ABOUT THIS TASK ->
Below are some entries. Copy each line in them that holds "main".

BEGIN

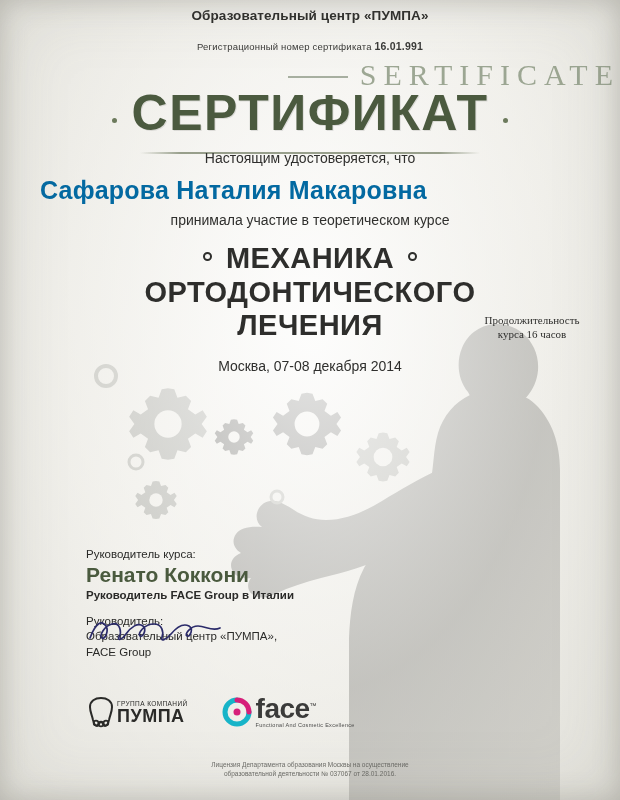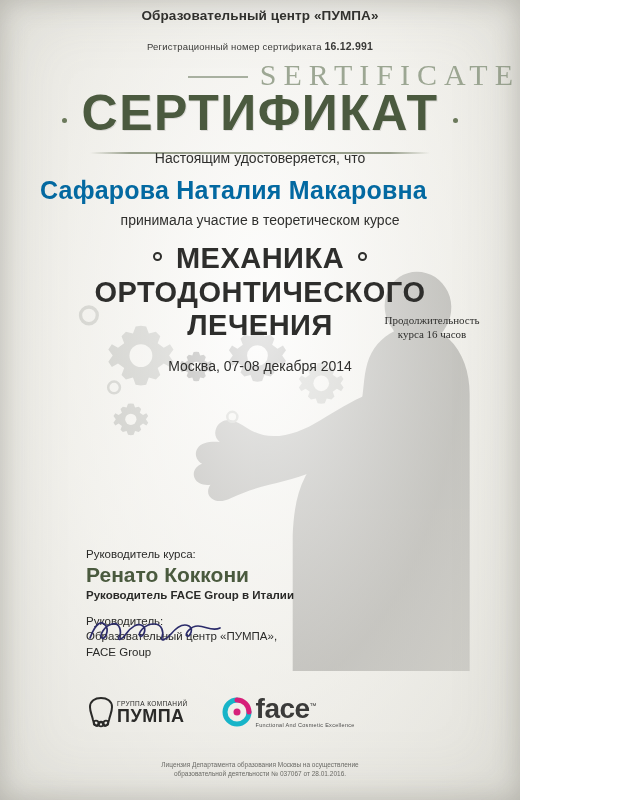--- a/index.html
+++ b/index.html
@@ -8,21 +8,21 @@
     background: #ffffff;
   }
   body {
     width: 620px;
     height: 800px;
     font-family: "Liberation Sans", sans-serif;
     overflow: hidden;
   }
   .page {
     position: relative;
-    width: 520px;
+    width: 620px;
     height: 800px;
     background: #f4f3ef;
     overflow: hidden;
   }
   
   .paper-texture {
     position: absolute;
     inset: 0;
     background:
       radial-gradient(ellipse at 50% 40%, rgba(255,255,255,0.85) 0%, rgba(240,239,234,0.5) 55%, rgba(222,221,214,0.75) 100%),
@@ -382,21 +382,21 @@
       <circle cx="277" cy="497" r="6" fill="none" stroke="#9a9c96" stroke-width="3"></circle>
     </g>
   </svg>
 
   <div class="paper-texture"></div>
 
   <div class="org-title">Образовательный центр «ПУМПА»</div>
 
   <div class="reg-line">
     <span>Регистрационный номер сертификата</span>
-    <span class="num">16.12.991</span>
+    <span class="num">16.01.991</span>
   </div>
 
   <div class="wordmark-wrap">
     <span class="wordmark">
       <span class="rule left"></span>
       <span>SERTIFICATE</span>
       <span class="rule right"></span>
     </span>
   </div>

END
BEGIN

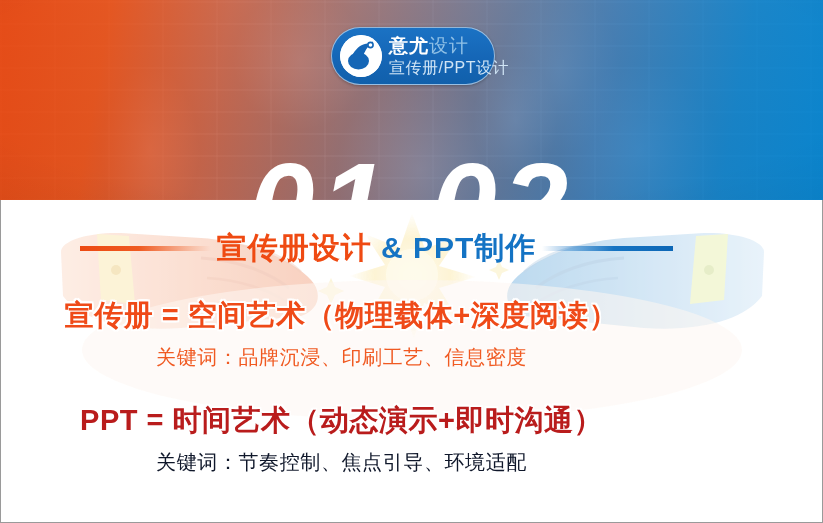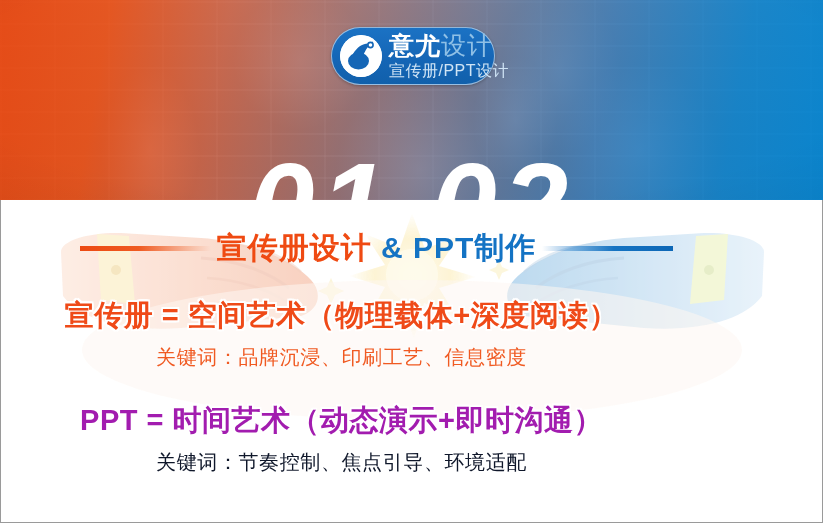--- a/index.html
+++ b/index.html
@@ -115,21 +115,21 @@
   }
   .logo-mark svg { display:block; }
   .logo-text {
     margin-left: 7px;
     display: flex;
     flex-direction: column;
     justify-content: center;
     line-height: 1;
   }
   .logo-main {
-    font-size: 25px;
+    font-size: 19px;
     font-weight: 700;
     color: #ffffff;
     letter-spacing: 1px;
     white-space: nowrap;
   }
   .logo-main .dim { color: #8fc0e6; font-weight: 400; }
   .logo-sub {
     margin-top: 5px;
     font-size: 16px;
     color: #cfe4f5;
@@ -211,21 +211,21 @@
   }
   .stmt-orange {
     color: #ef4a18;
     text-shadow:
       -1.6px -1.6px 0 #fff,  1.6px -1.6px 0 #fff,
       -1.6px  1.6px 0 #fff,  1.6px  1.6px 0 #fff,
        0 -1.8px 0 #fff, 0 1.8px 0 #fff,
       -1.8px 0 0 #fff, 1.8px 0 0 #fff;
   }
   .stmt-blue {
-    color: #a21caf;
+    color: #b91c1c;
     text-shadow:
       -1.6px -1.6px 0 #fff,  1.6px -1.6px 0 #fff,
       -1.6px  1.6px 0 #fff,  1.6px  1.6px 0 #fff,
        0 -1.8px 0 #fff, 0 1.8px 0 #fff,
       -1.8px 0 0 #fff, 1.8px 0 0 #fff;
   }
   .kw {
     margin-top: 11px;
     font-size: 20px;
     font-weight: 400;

END
BEGIN

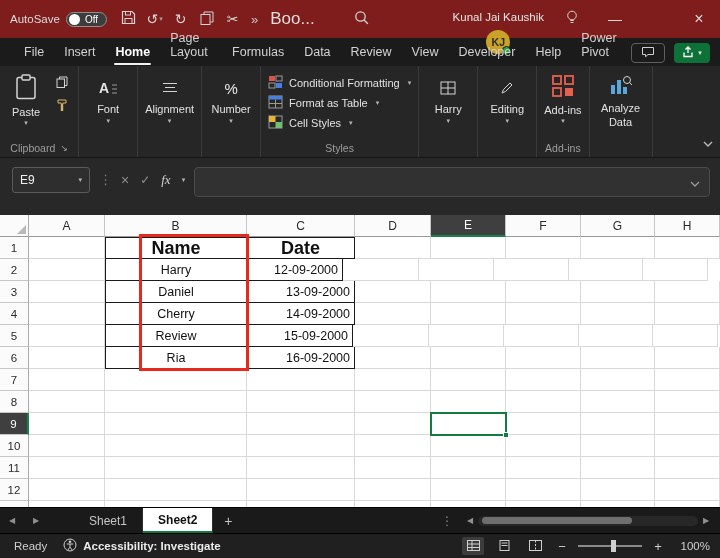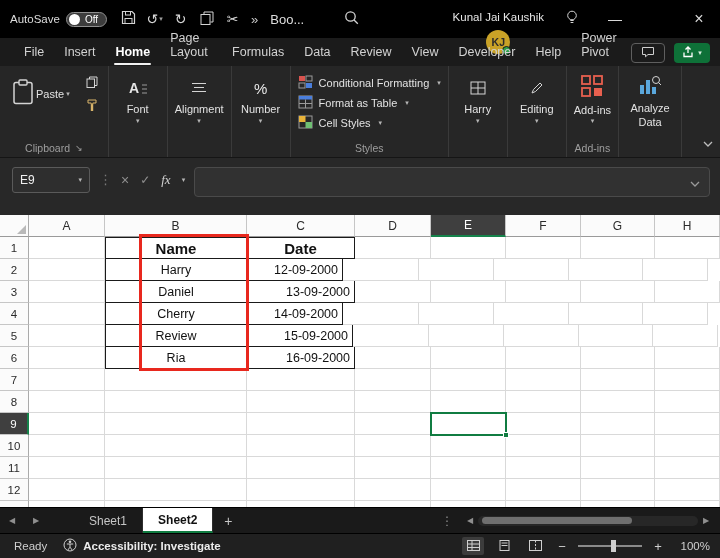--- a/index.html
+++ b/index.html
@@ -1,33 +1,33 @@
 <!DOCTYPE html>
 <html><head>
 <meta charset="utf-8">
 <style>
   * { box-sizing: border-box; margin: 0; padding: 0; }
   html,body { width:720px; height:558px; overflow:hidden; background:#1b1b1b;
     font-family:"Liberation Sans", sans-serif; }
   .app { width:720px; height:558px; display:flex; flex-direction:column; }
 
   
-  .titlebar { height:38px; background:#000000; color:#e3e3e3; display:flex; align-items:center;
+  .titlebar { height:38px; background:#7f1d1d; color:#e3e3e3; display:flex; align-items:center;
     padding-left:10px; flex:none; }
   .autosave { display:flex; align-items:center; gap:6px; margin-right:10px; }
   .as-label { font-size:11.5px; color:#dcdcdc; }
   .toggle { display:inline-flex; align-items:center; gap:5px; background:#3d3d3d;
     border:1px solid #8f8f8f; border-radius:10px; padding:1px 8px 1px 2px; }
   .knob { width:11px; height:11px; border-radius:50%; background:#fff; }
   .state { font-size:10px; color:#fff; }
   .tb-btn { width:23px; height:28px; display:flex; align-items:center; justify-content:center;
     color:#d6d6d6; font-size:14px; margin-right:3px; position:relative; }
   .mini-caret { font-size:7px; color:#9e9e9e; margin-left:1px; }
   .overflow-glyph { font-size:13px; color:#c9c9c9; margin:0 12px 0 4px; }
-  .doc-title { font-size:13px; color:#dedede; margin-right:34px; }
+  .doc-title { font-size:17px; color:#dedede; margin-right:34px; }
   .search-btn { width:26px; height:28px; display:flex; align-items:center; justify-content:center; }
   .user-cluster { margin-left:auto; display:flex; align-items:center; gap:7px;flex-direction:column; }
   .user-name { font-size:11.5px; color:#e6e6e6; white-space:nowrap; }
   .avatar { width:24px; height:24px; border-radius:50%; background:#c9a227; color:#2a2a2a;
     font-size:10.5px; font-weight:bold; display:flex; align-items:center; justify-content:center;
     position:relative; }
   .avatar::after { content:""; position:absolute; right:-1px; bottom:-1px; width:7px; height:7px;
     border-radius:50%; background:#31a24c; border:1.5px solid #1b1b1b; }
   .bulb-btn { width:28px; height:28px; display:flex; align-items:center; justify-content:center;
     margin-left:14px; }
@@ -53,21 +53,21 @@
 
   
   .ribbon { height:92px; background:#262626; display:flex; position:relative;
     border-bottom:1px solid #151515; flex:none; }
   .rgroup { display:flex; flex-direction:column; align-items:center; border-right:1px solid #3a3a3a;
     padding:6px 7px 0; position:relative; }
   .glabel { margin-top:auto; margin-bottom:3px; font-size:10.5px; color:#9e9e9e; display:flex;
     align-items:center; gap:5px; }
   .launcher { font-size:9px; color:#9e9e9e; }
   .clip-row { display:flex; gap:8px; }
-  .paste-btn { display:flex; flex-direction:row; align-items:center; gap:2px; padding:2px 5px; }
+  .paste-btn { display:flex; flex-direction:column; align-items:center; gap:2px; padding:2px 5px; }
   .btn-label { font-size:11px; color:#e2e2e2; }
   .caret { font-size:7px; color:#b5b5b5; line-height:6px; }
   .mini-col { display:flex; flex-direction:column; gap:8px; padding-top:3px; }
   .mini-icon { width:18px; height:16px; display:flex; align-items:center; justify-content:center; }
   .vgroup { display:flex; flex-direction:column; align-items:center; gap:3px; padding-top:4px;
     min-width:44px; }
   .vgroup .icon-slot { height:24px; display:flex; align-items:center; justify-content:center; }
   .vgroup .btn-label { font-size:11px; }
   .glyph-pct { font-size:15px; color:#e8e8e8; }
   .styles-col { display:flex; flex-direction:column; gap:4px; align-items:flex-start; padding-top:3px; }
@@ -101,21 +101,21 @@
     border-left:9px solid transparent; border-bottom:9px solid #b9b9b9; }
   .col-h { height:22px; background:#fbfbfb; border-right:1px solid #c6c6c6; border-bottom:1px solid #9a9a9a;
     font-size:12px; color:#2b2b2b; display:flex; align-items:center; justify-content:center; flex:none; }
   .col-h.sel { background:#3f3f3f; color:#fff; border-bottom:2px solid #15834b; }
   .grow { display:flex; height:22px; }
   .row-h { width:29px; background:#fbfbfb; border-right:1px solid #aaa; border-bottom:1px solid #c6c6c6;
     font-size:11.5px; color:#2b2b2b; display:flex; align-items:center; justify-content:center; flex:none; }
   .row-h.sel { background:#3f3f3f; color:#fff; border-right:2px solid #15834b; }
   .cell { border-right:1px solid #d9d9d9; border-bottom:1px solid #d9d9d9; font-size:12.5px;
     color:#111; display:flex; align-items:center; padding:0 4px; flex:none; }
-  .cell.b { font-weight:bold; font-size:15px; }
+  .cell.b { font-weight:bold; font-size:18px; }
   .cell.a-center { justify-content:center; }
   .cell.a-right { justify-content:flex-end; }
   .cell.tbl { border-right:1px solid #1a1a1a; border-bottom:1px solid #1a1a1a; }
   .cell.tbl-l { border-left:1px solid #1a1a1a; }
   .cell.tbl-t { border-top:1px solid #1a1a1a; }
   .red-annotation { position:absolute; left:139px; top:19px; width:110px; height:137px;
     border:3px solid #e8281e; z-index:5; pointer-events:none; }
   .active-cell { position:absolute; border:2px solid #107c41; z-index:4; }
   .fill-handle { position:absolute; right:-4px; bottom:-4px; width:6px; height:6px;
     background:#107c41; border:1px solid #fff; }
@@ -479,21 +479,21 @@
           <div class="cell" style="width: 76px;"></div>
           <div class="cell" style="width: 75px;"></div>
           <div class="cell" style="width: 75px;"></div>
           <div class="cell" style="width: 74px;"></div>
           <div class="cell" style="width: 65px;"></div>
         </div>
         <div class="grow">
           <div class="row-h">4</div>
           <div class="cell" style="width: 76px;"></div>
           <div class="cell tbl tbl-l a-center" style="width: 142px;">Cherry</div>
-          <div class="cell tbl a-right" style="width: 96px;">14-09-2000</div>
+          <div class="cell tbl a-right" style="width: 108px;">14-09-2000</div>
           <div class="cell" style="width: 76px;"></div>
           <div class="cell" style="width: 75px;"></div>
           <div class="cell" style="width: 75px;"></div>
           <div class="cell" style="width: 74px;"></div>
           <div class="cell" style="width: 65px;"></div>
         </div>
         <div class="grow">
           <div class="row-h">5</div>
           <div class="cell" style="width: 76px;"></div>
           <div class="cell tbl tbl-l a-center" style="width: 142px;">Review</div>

END

THE COMPLETED TASK ->
   .logo-main {
   .logo-main .dim { color: #8fc0e6; font-weight: 400; }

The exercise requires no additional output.